Task to carry out: I would like every line of the records below that contains the word "sizing" copied.

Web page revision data
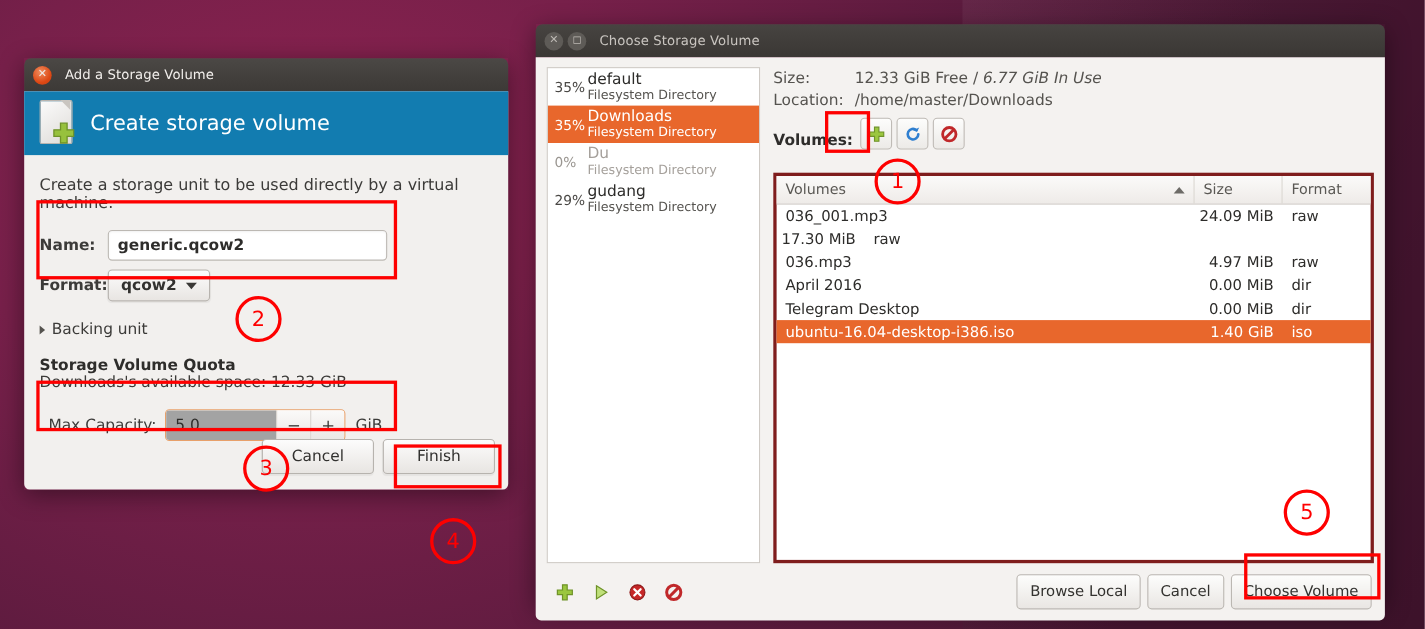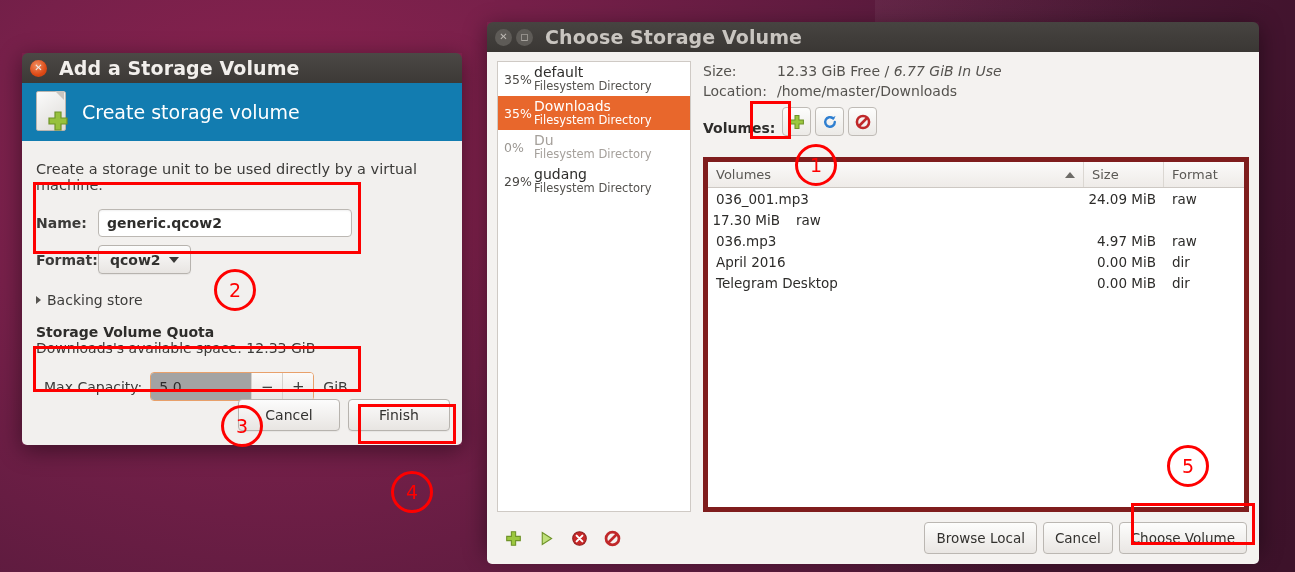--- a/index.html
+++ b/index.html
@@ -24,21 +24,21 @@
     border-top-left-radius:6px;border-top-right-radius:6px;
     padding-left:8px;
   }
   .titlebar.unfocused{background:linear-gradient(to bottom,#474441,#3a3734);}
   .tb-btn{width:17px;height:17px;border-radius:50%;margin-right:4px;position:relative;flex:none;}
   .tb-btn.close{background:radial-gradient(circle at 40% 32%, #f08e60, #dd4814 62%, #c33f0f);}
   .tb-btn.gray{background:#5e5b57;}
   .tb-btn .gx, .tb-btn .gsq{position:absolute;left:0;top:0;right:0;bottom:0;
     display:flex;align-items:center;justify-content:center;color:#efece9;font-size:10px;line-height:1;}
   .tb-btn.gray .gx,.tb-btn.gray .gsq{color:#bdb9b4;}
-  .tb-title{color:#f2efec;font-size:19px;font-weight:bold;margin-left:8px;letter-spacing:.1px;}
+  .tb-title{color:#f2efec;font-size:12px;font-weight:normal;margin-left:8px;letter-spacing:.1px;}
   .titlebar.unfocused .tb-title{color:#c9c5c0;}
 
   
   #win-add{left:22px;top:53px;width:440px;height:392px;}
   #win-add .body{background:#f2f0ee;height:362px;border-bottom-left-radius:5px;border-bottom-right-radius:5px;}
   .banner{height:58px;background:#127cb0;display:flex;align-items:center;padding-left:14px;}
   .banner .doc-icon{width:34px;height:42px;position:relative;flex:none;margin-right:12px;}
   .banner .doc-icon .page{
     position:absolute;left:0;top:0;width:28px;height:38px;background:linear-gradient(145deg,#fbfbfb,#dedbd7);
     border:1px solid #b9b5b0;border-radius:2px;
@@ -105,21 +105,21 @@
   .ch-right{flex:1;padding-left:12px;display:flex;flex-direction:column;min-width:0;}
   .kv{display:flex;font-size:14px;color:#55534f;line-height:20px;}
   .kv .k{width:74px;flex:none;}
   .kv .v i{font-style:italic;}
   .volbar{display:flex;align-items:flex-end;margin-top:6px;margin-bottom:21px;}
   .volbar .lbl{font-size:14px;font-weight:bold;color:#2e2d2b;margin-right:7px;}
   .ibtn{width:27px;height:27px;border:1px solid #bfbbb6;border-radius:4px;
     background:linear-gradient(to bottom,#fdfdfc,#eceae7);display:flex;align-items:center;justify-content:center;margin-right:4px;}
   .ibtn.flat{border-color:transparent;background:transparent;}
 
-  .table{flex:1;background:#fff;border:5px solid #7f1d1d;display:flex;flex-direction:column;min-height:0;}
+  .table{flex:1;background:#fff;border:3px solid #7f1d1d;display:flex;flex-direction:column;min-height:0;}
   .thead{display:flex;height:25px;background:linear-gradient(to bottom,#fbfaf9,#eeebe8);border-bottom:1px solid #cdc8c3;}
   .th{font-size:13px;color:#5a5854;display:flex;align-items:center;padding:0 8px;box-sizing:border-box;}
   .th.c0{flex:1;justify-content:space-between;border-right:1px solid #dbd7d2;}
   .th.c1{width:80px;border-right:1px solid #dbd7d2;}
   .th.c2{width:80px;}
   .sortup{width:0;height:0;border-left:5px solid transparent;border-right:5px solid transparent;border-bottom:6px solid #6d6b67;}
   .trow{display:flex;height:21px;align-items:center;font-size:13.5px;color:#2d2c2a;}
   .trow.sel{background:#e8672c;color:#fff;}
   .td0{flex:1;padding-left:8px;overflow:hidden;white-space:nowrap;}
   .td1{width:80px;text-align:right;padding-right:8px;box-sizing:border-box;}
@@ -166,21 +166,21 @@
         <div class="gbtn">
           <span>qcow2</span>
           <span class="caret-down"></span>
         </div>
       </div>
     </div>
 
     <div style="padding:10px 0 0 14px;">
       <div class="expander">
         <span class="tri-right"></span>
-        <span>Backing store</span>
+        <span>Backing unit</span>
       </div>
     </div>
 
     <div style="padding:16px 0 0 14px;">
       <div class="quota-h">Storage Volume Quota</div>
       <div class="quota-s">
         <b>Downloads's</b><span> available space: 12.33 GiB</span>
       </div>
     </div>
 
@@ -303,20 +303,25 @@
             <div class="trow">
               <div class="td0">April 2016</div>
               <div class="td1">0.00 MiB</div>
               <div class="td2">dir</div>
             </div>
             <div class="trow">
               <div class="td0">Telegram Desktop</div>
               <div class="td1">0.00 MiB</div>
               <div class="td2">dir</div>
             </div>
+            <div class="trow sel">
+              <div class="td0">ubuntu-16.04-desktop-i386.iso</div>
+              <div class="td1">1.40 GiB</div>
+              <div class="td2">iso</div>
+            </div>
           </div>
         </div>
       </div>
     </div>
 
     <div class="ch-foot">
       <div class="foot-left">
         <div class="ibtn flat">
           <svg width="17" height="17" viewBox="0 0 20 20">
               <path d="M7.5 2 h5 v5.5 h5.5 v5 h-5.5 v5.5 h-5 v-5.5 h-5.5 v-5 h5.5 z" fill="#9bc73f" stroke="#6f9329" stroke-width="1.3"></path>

Solution:
   .th{font-size:13px;color:#5a5854;display:flex;align-items:center;padding:0 8px;box-sizing:border-box;}
   .td1{width:80px;text-align:right;padding-right:8px;box-sizing:border-box;}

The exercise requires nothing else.